Aim of the task: In the listing below, count the lines containing the string "骑士年收入". Reply with that number only.
□ □ □
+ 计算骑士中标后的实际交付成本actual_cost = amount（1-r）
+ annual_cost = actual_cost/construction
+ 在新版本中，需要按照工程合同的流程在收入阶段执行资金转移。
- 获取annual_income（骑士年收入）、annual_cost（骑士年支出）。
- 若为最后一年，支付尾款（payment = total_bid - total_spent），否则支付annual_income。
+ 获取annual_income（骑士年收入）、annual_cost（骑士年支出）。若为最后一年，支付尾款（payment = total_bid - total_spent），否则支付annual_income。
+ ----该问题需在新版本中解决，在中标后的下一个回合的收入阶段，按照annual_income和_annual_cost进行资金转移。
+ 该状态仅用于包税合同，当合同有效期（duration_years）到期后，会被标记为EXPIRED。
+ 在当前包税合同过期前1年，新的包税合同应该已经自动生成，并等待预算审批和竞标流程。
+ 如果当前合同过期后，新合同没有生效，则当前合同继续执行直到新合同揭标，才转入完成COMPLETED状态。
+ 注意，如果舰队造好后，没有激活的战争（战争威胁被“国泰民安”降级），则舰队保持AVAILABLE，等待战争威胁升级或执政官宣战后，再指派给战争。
□ □ □
Problem solution: 2